Masonry is, perhaps naturally, enigmatic. This isn’t just due to its requirements of secrecy. Whenever a group of men get together behind closed doors, away from women, and particularly away from wives, girlfriends, and partners, it becomes a mystery. What the hell are these guys doing in there? What is my husband up to?

For today’s installment of No Chicks Week, Worshipful Master Jesse Williams addresses this particular mystery.


My wife comes from a masonic family. Her grandfather was an active and accomplished Freemason in South Dakota. From the beginning of our relationship she respected my participation in the craft. She showed support of my participation and interest in my successes at lodge. But she was always understanding and respectful of the somewhat clandestine nature of our activities.

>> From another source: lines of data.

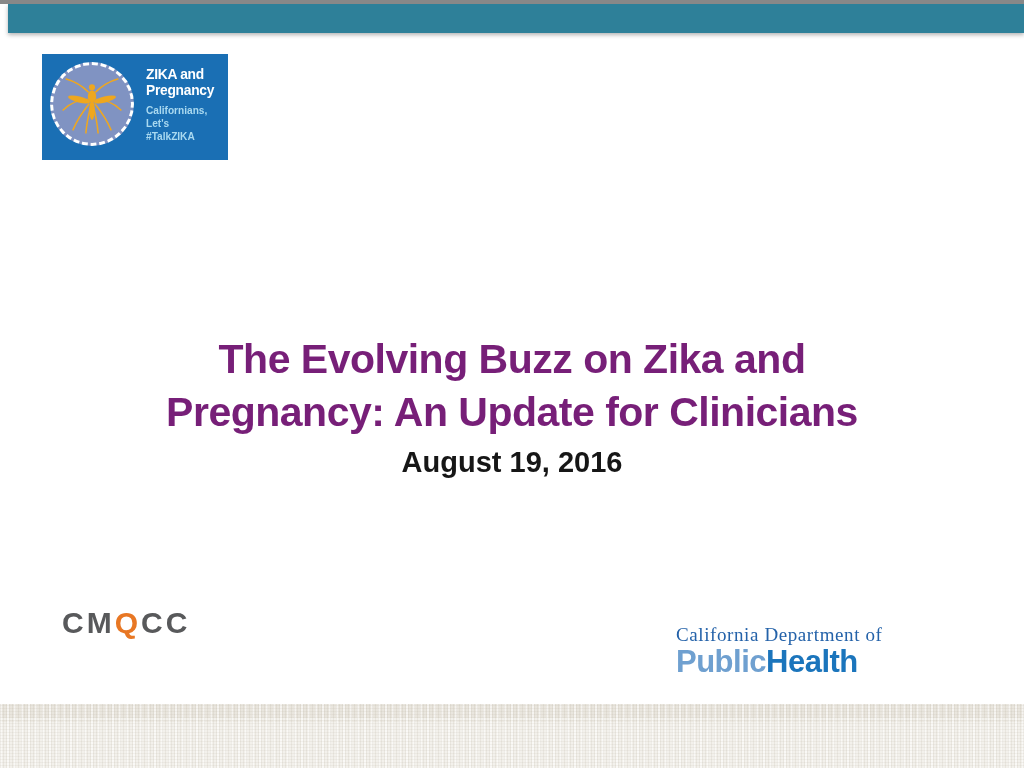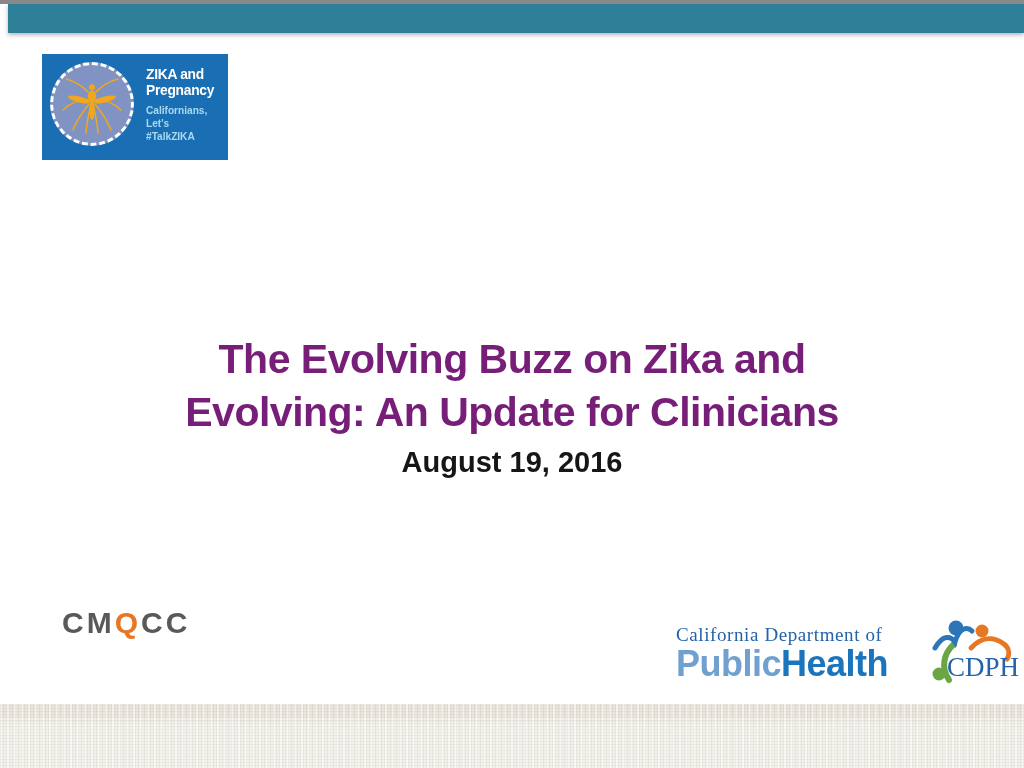--- a/index.html
+++ b/index.html
@@ -133,7 +133,7 @@
 
   <h1 class="title-block">
     <span>The Evolving Buzz on Zika and</span>
-    <span>Evolving: An Update for Clinicians</span>
+    <span>Pregnancy: An Update for Clinicians</span>
   </h1>
 
   <div class="date-line">August 19, 2016</div>

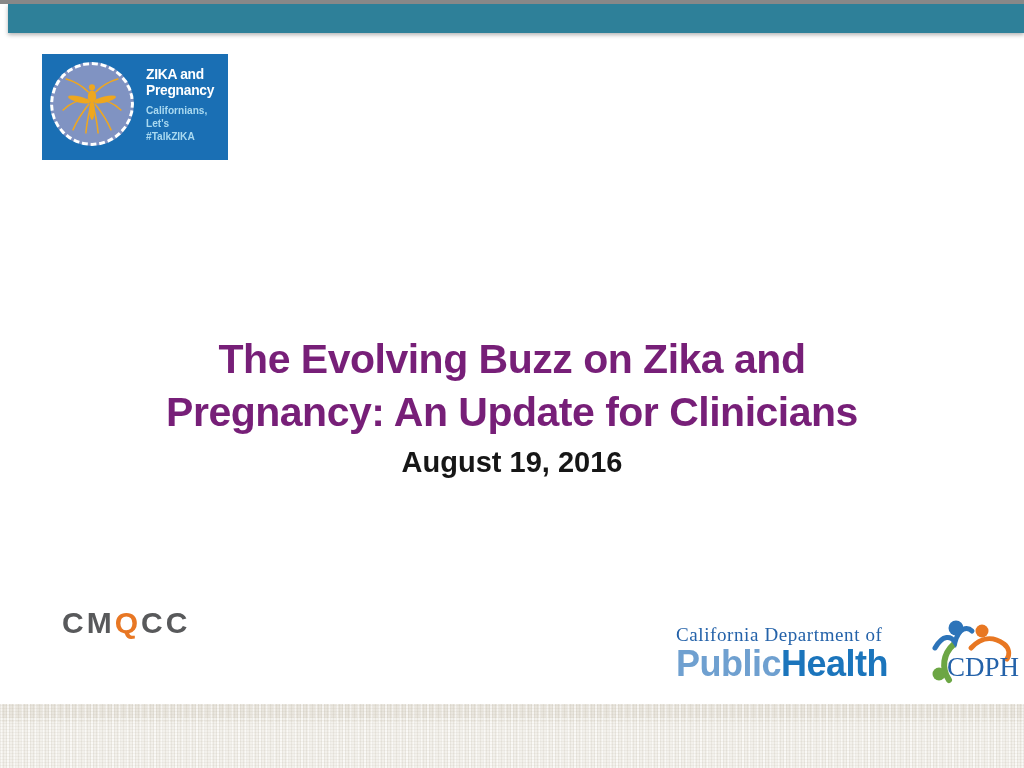--- a/index.html
+++ b/index.html
@@ -75,7 +75,7 @@
     font-family:"Liberation Serif", serif;
     font-size:19px;color:#2462A9;letter-spacing:0.6px;
   }
-  .cdph-name{font-size:36px;font-weight:bold;letter-spacing:-0.5px;line-height:1.0;}
+  .cdph-name{font-size:31px;font-weight:bold;letter-spacing:-0.5px;line-height:1.0;}
   .cdph-name .pub{color:#6FA0D0;}
   .cdph-name .hea{color:#1B75BC;}
   .cdph-icon{margin-left:6px;margin-top:-6px;}

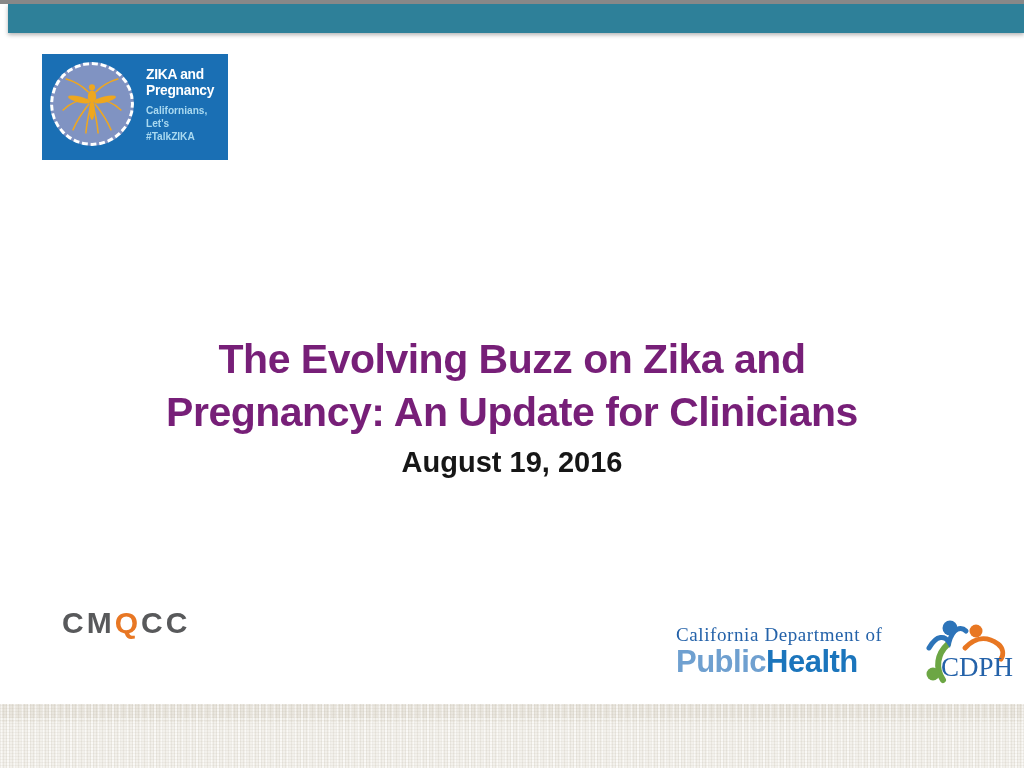--- a/index.html
+++ b/index.html
@@ -151,19 +151,6 @@
         <span class="pub">Public</span><span class="hea">Health</span>
       </div>
     </div>
-    <div class="cdph-icon">
-      <svg width="100" height="74" viewBox="0 0 100 74" aria-hidden="true">
-        <g fill="none" stroke-linecap="round">
-          <path d="M30 62 C22 50 24 36 35 26" stroke="#6CA644" stroke-width="6"></path>
-          <circle cx="20" cy="56" r="6.5" fill="#6CA644" stroke="none"></circle>
-          <path d="M16 30 C24 16 32 18 36 24 C40 10 48 8 53 13" stroke="#2D74B9" stroke-width="5"></path>
-          <circle cx="37" cy="10" r="7.5" fill="#2D74B9" stroke="none"></circle>
-          <path d="M52 30 C62 19 74 18 85 26 C90 30 91 36 88 41" stroke="#E87722" stroke-width="5"></path>
-          <circle cx="63" cy="13" r="6.5" fill="#E87722" stroke="none"></circle>
-        </g>
-        <text x="28" y="58" font-family="Liberation Serif, serif" font-size="27" fill="#2462A9">CDPH</text>
-      </svg>
-    </div>
   </div>
 
   <div class="bottom-band"></div>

On the Thursdays I am not at home but she knows that I am with the guys. Some times she waits up for me to come home but not always. Nights at lodge which run until one or two in the morning are not uncommon and she does not worry about where I am or what I am doing because she knows the men I am with and is familiar with the schedule. Most Thursdays she enjoys as evenings to herself when she sows and watches her shows.
I suppose wives of masons or of perspective masons ought to be affirmed of a few things

  • When men are at lodge they are mostly chatting amongst themselves about daily life, interesting observations, and potential projects they may start which another brother at the lodge may have an interest.
  • If you were a fly on the wall you’d probably be disappointed by the utter lack of scandal and gossip which is passed around.
  • When we go to lodge we stay there. Some groups have an “outer lodge” a restaurant or bar they like to attend but these are well established and rarely change.
  • If you are interested in the ritual we perfomr and the nature of our secrets then read Joseph Campbell’s “A Hero with a Thousand Faces.” That book will explain the universal nature of male myth and offer an insight to what we do. Though it does not reveal any specific about our fraternity.

Thursday nights at Braden are events for the men involved. We look forward to the comradery and the repetition of our ritual. You can enjoy a care free night with yourself or with whomever you chose certain of where we are and what we are doing.